Beginning with the line containing "total quantity: 15 -> 17" and ending with the last line, repeat the records exactly.

▶ _EXERCISE DATA_:
* * *

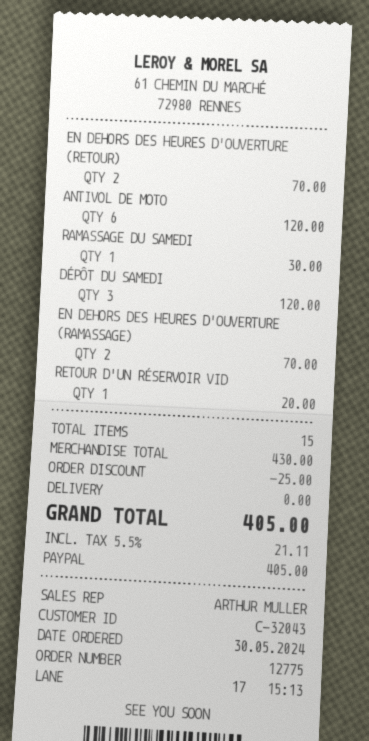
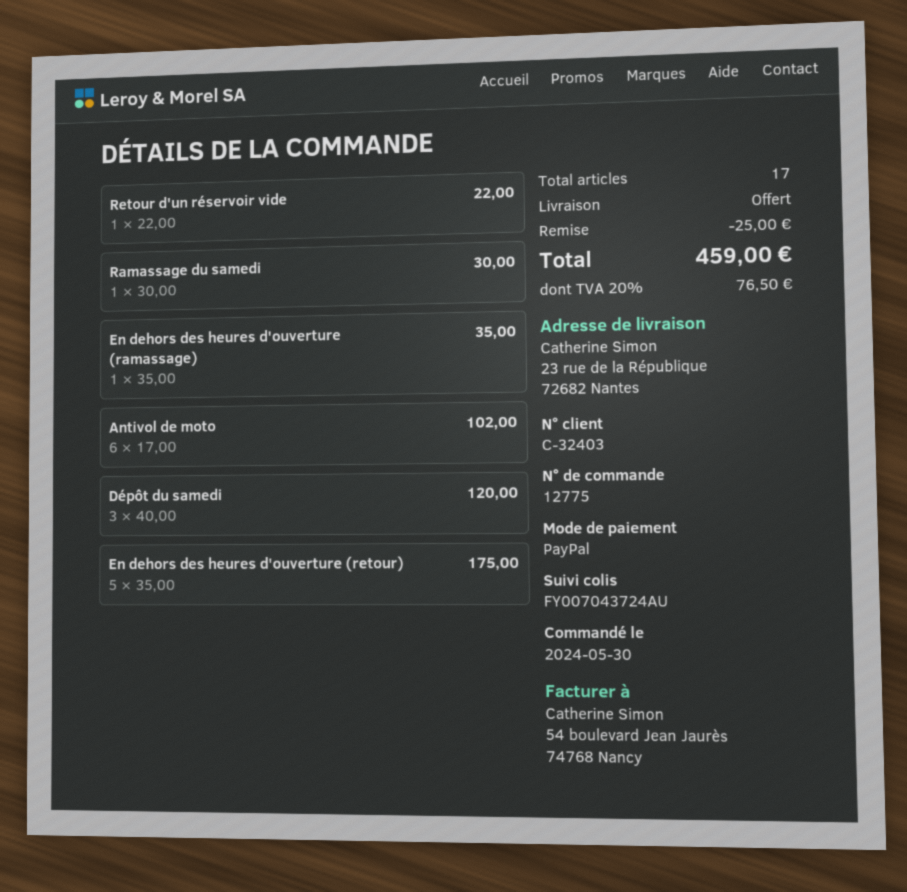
customer number: C-32043 -> C-32403
EN DEHORS DES HEURES D'OUVERTURE (RETOUR): 2 for 70.00 -> 5 for 175.00
ANTIVOL DE MOTO: 6 for 120.00 -> 6 for 102.00
EN DEHORS DES HEURES D'OUVERTURE (RAMASSAGE): 2 for 70.00 -> 1 for 35.00
RETOUR D'UN RÉSERVOIR VID: 1 for 20.00 -> 1 for 22.00
total quantity: 15 -> 17
tax: 5.5% = 21.11 -> 20% = 76.50
total: 405.00 -> 459.00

* * *

▶ _EXERCISE ANSWER_:
total quantity: 15 -> 17
tax: 5.5% = 21.11 -> 20% = 76.50
total: 405.00 -> 459.00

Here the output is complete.